■ INSTRUCTIONS FOR THE TASK ■
Search the data for the word "total" and copy out every line that has it.

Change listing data
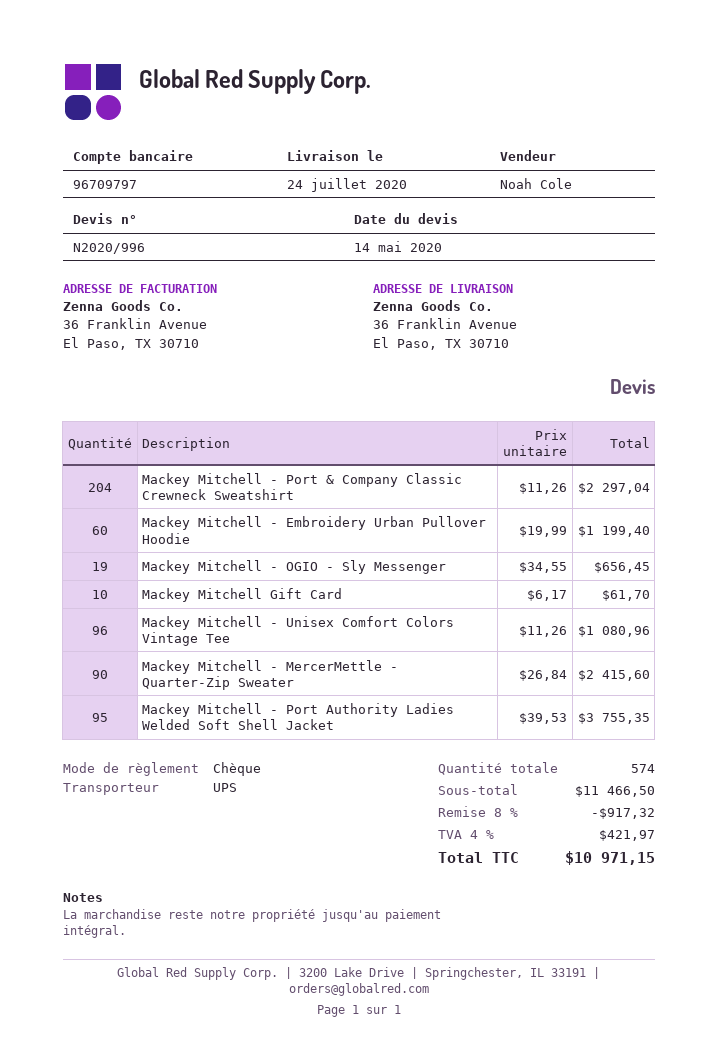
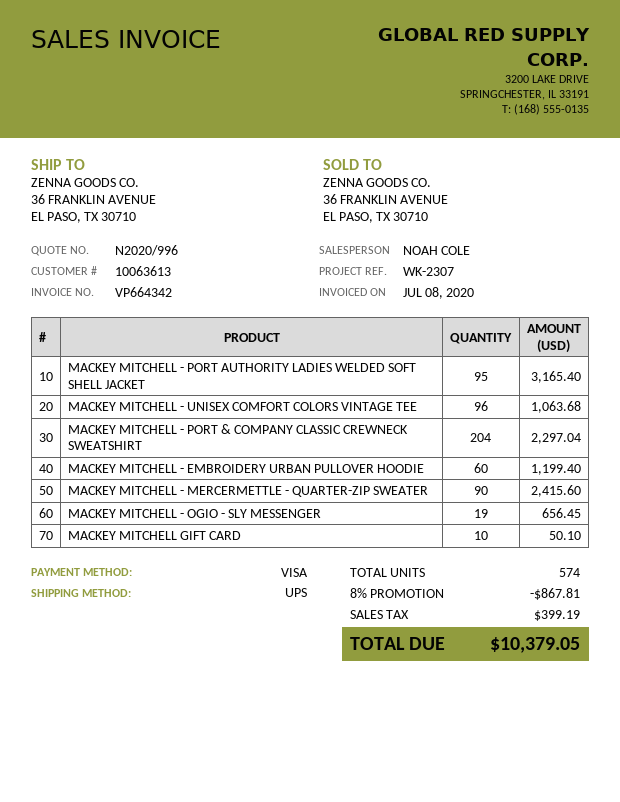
payment method: cheque -> Visa
Mackey Mitchell Gift Card: 10 for 61.70 -> 10 for 50.10
Mackey Mitchell - Unisex Comfort Colors Vintage Tee: 96 for 1080.96 -> 96 for 1063.68
Mackey Mitchell - Port Authority Ladies Welded Soft Shell Jacket: 95 for 3755.35 -> 95 for 3165.40
discount: 8% = 917.32 -> 8% = 867.81
tax: 421.97 -> 399.19
total: 10971.15 -> 10379.05

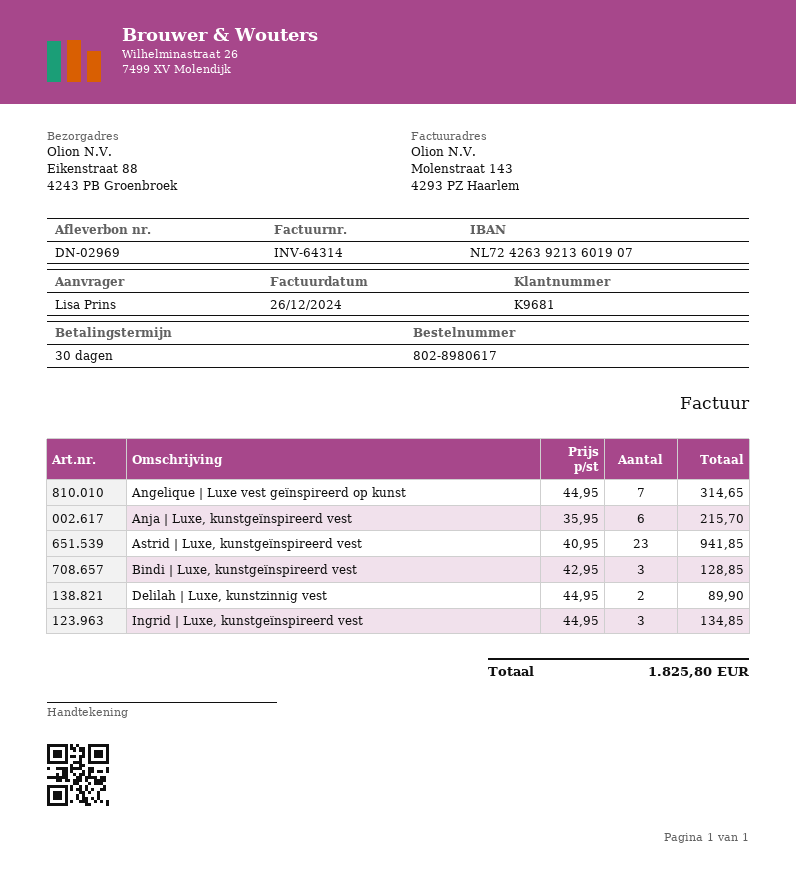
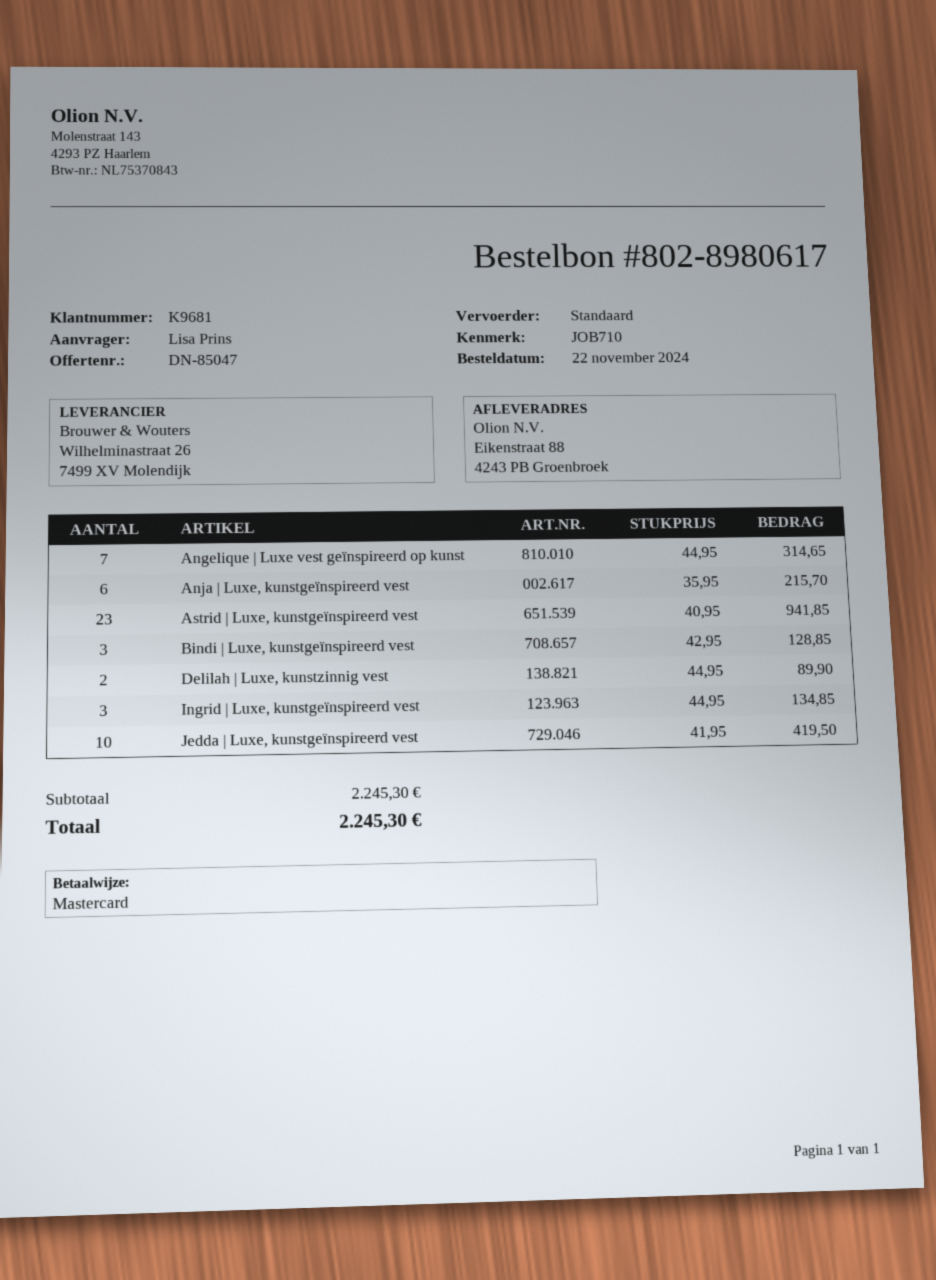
Jedda | Luxe, kunstgeïnspireerd vest: none -> 10 x 41.95 = 419.50
total: 1825.80 -> 2245.30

■ ANSWER SECTION ■
total: 10971.15 -> 10379.05
total: 1825.80 -> 2245.30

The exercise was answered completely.